Emma Watson Pussy
War And Peace
utmost and could not have done
more without destroying itself.
During the movement of the Russian army from Tarutino to Krasnoe
it lost fifty thousand sick or stragglers, that is a number equal to
the population of a large provincial town. Half the men fell out of
the army without a battle.
And it is of this period of the campaign--when the army lacked boots
and sheepskin coats, was short of provisions and without vodka, and
was camping out at night for months in the snow with fifteen degrees
of frost, when there were only seven or eight hours of daylight and
the rest was night in which the influence of discipline cannot be
maintained, when men were taken into that region of death where
discipline fails, not for a few hours only as in a battle, but for
months, where they were every moment fighting death from hunger and
cold, when half the army perished in a single month--it is of this
period of the campaign that the historians tell us how Miloradovich
should have made a flank march to such and such a place, Tormasov to
another place, and Chichagov should have crossed (more than
knee-deep in snow) to somewhere else, and how so-and-so "routed" and
"cut off" the French and so on and so on.
The Russians, half of whom died, did all that could and should
have been done to attain an end worthy of the nation, and they are not
to blame because other Russians, sitting in warm rooms, proposed
that they should do what was impossible.
All that strange contradiction now difficult to understand between
the facts and the historical accounts only arises because the
historians dealing with the matter have written the history of the
beautiful words and sentiments of various generals, and not the
history of the events.
To them the words of Miloradovich seem very interesting, and so do
their surmises and the rewards this or that general received; but
the question of those fifty thousand men who were left in hospitals
and in graves does not even interest them, for it does not come within
the range of their investigation.
Yet one need only discard the study of the reports and general plans
and consider the movement of those hundreds of thousands of men who
took a direct part in the events, and all the questions that seemed
insoluble easily and simply receive an immediate and certain solution.
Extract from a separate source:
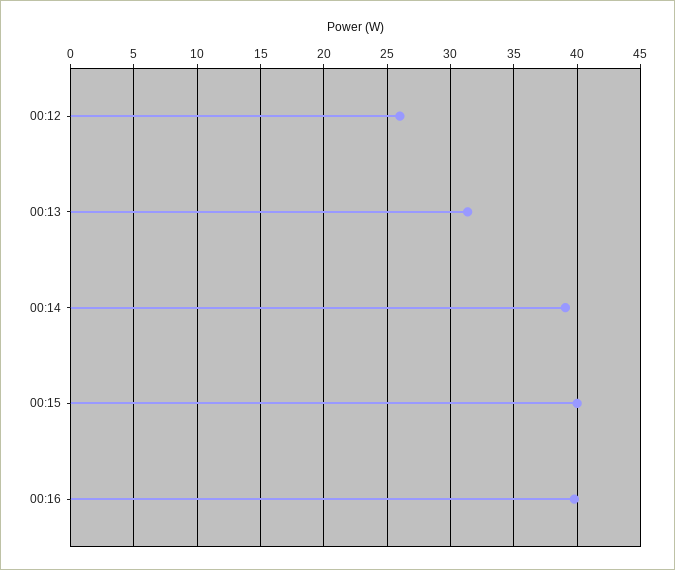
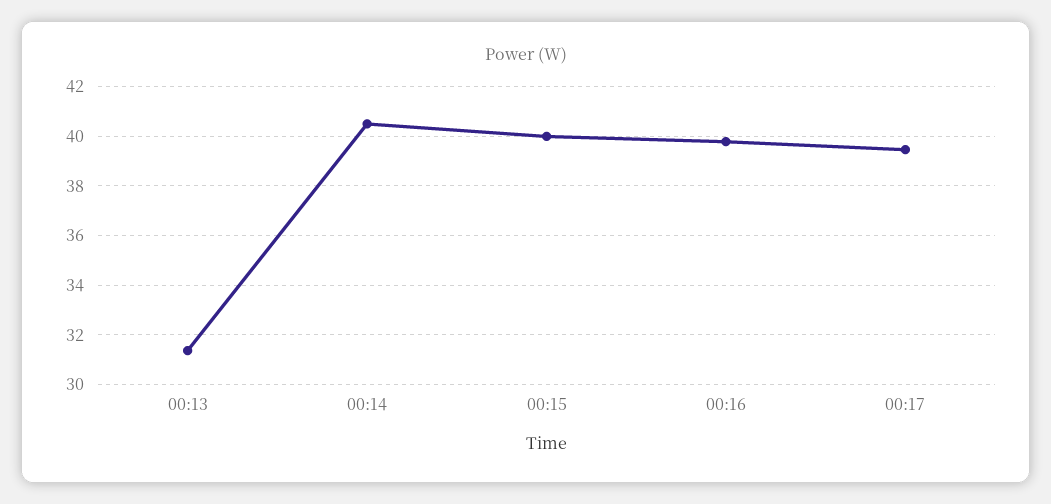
00:12: 26 -> none
00:14: 39 -> 40.5
00:17: none -> 39.5

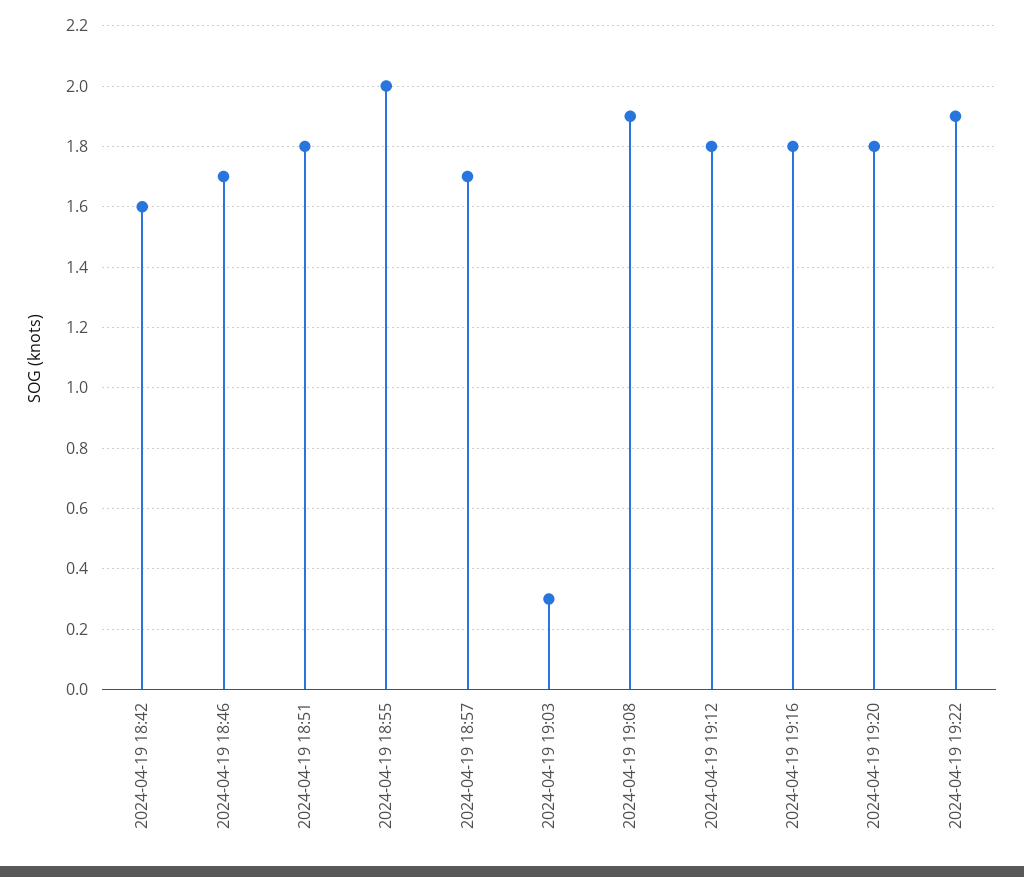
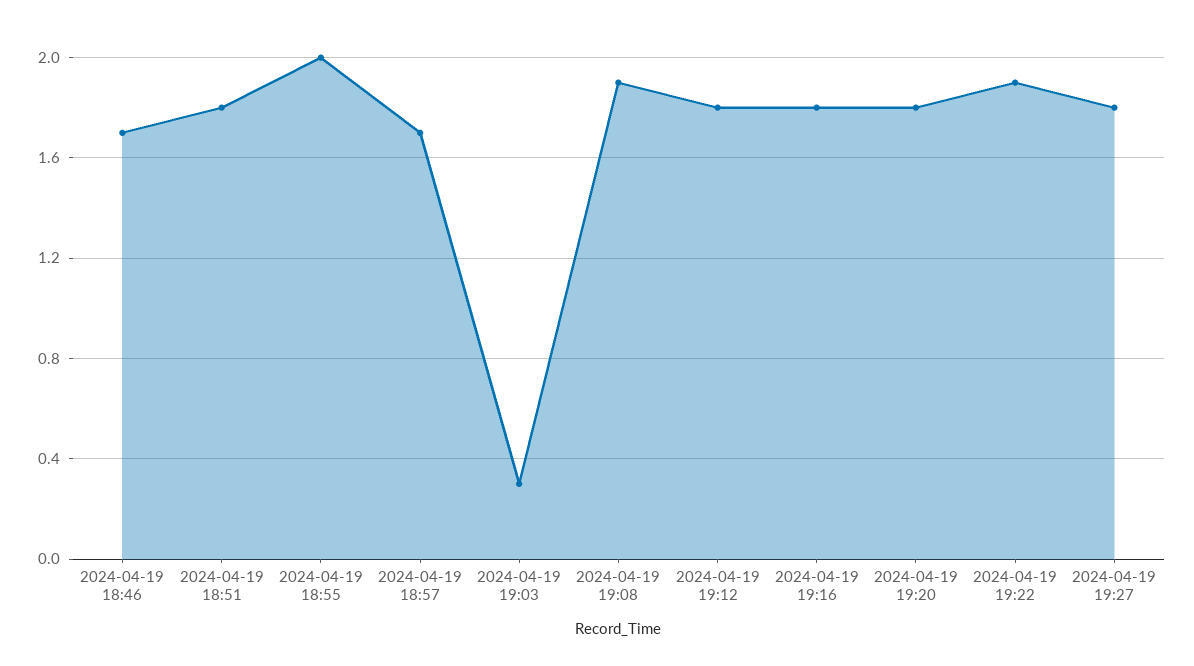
2024-04-19 18:42: 1.6 -> none
2024-04-19 19:27: none -> 1.8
The aim of cutting off Napoleon and his army never existed except in
the imaginations of a dozen people. It could not exist because it
was senseless and unattainable.
The people had a single aim: to free their land from invasion.
That aim was attained in the first place of itself, as the French
ran away, and so it was only necessary not to stop their flight.
Secondly it was attained by the guerrilla warfare which was destroying
the French, and thirdly by the fact that a large Russian army was
following the French, ready to use its strength in case their movement
The Russian army had to act like a whip to a running animal. And the
experienced driver knew it was better to hold the whip raised as a
menace than to strike the running animal on the head.
BOOK FIFTEEN: 1812 --13
When seeing a dying animal a man feels a sense of horror:
substance similar to his own is perishing before his eyes. But when it
is a beloved and intimate human being that is dying, besides this
horror at the extinction of life there is a severance, a spiritual
wound, which like a physical wound is sometimes fatal and sometimes
heals, but always aches and shrinks at any external irritating touch.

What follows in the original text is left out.